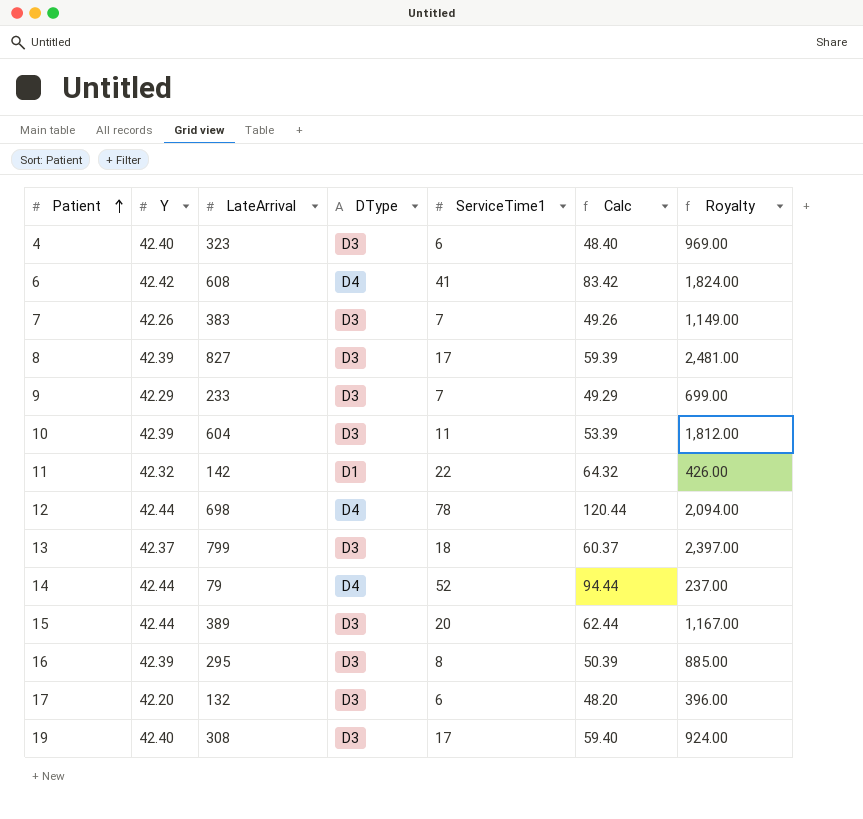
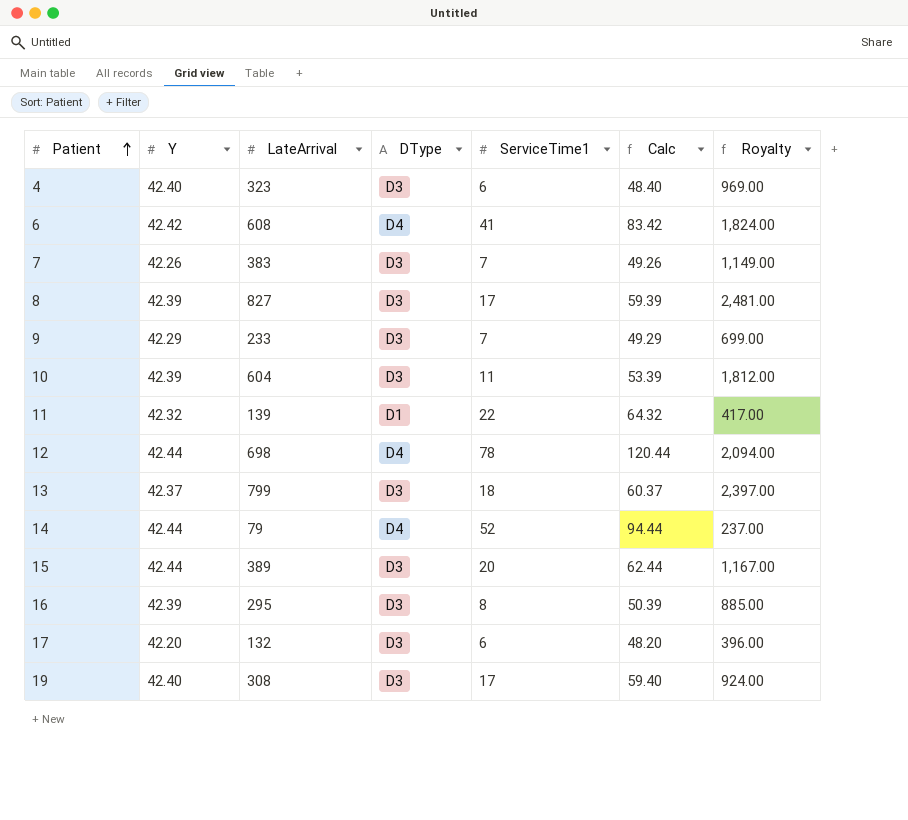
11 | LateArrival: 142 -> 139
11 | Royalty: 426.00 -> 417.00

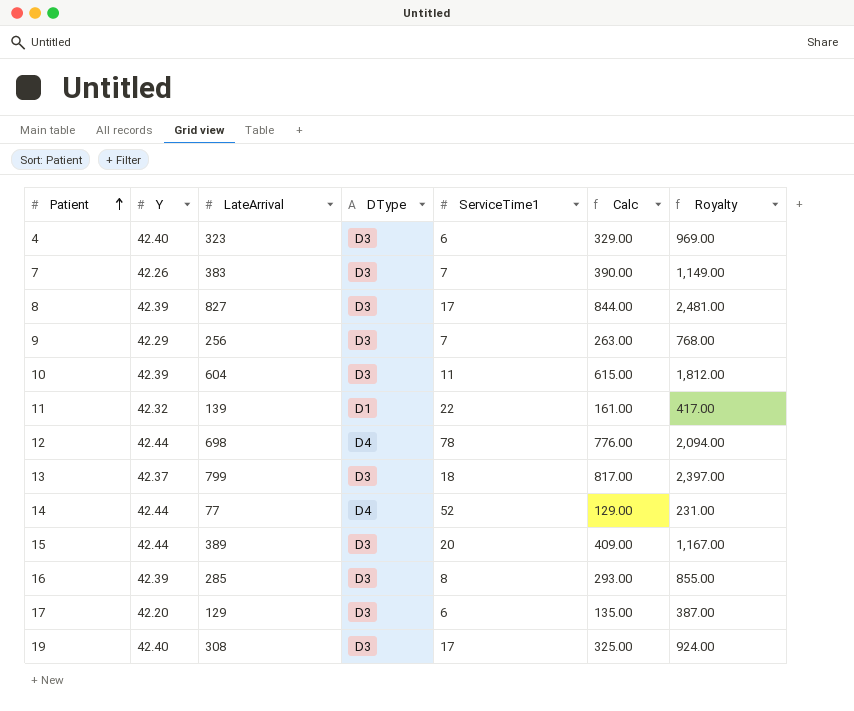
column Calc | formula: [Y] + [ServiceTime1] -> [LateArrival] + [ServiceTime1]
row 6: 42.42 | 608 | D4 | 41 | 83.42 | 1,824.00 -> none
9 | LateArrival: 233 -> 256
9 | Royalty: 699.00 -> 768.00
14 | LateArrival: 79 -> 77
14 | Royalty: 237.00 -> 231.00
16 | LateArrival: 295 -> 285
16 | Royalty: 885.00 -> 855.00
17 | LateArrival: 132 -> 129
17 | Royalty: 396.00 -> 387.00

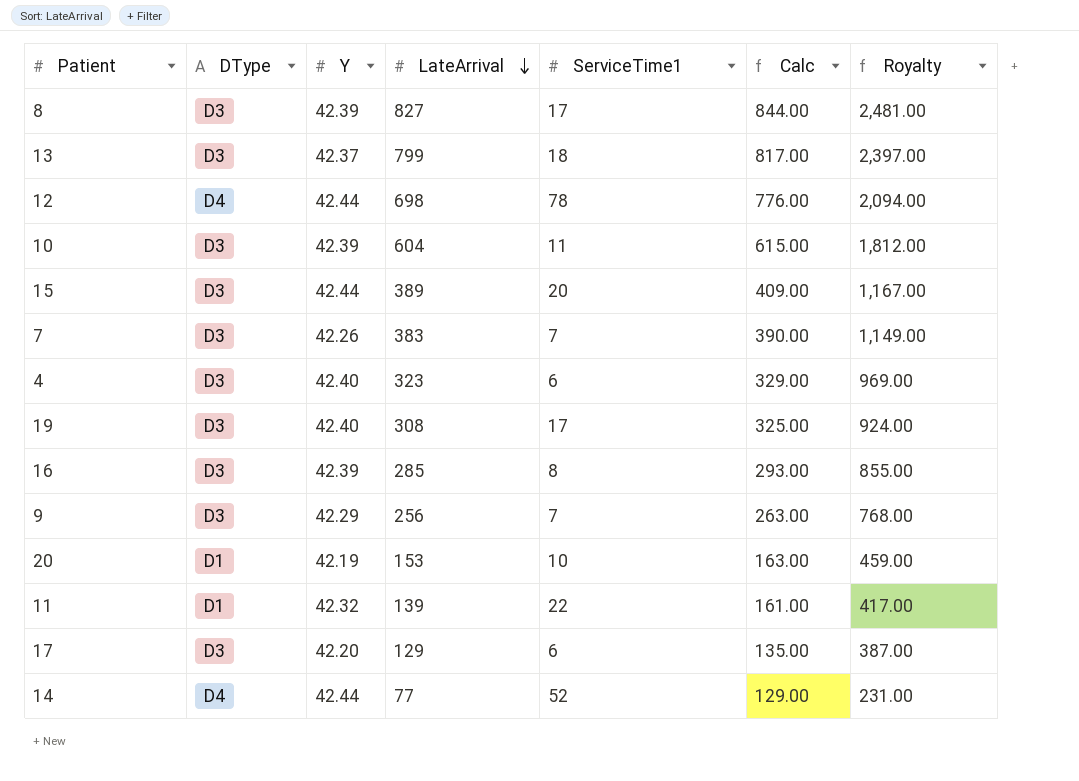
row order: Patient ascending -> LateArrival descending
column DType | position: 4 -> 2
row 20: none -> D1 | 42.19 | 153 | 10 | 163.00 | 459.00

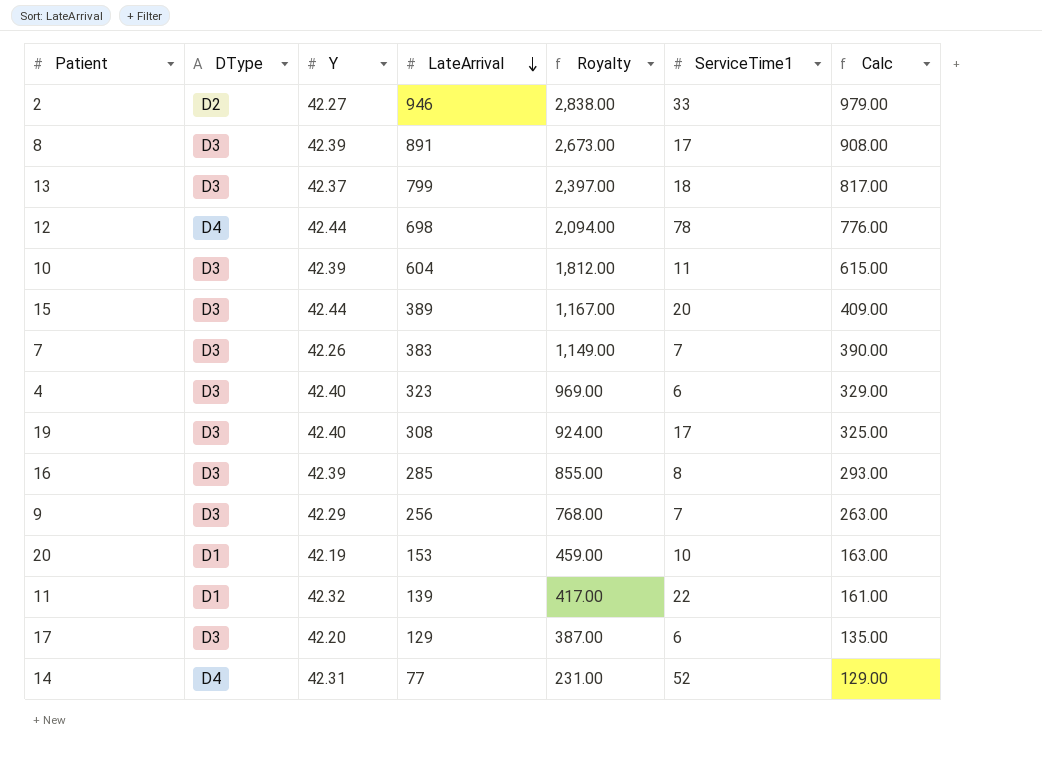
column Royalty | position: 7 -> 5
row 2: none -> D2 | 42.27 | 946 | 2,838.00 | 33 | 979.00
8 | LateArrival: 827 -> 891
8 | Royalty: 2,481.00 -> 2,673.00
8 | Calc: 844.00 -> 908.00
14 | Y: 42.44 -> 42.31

▬▬▬

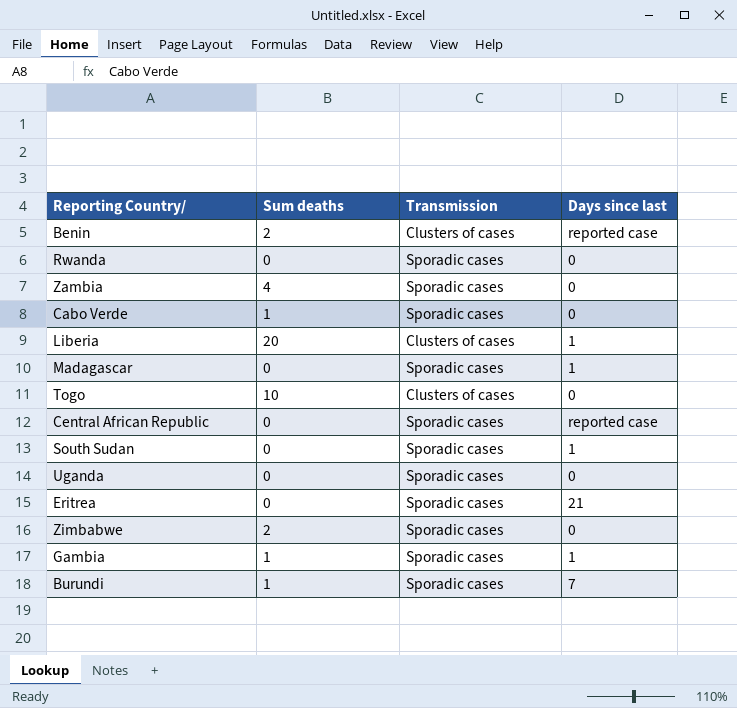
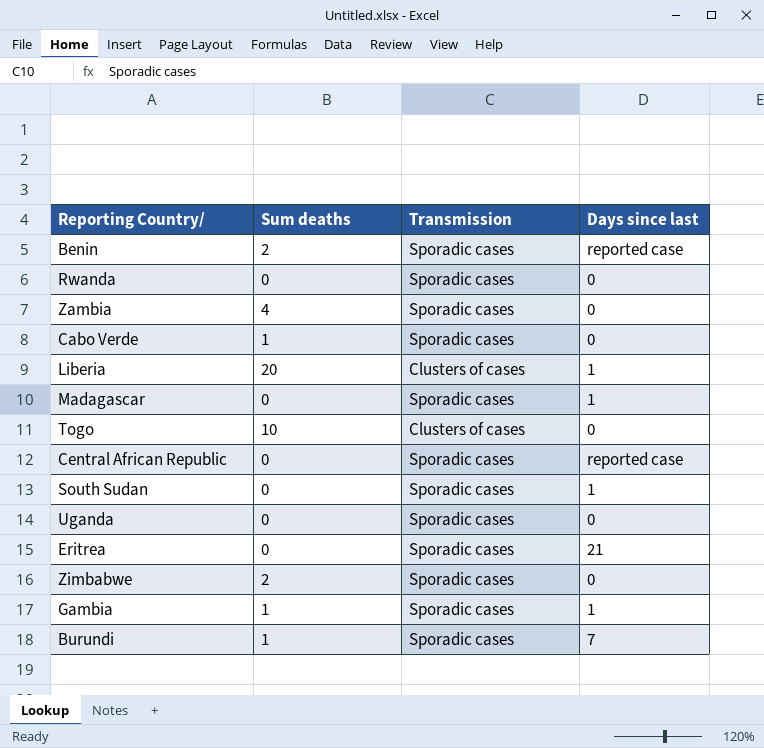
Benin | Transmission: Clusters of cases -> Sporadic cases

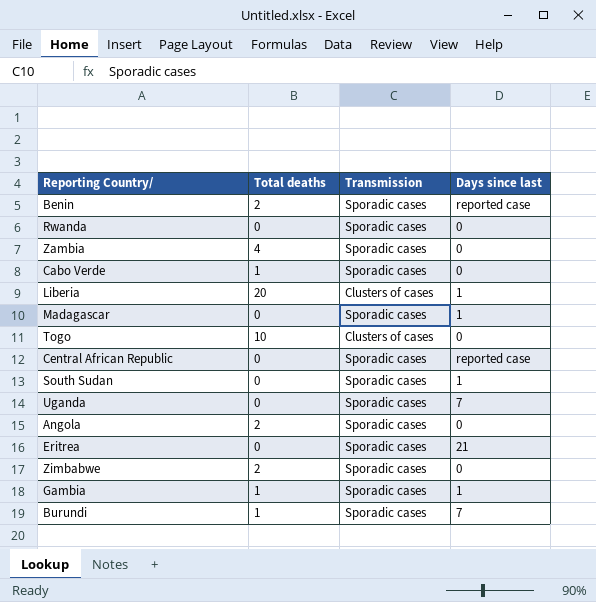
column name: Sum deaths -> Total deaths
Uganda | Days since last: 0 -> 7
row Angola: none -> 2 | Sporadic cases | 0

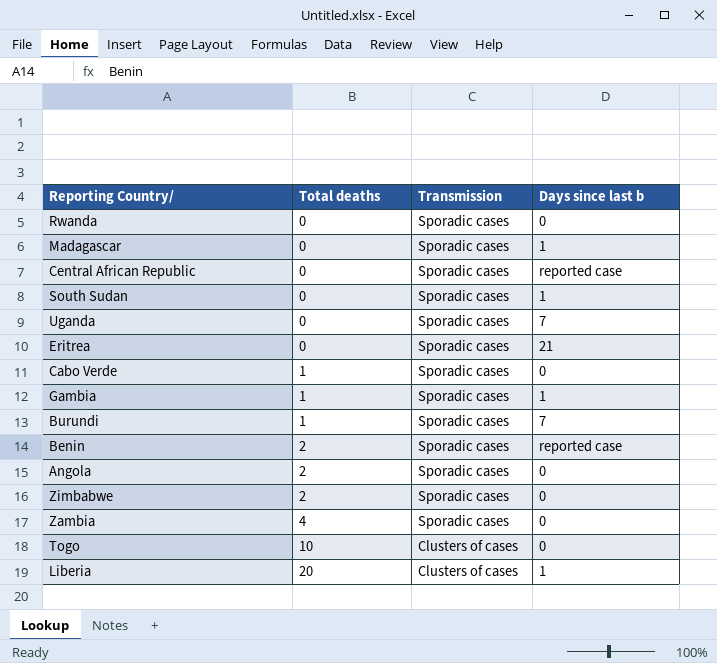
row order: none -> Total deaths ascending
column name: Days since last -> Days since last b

▬▬▬

◆ Work to complete: Using the data above, output the line that has "row 6: 42.42", the line that has "14 | Y: 42.44 -> 42.31", and whatever lines fall between, each exactly as it stands and without pictures.

◆ Your response:
row 6: 42.42 | 608 | D4 | 41 | 83.42 | 1,824.00 -> none
9 | LateArrival: 233 -> 256
9 | Royalty: 699.00 -> 768.00
14 | LateArrival: 79 -> 77
14 | Royalty: 237.00 -> 231.00
16 | LateArrival: 295 -> 285
16 | Royalty: 885.00 -> 855.00
17 | LateArrival: 132 -> 129
17 | Royalty: 396.00 -> 387.00

row order: Patient ascending -> LateArrival descending
column DType | position: 4 -> 2
row 20: none -> D1 | 42.19 | 153 | 10 | 163.00 | 459.00

column Royalty | position: 7 -> 5
row 2: none -> D2 | 42.27 | 946 | 2,838.00 | 33 | 979.00
8 | LateArrival: 827 -> 891
8 | Royalty: 2,481.00 -> 2,673.00
8 | Calc: 844.00 -> 908.00
14 | Y: 42.44 -> 42.31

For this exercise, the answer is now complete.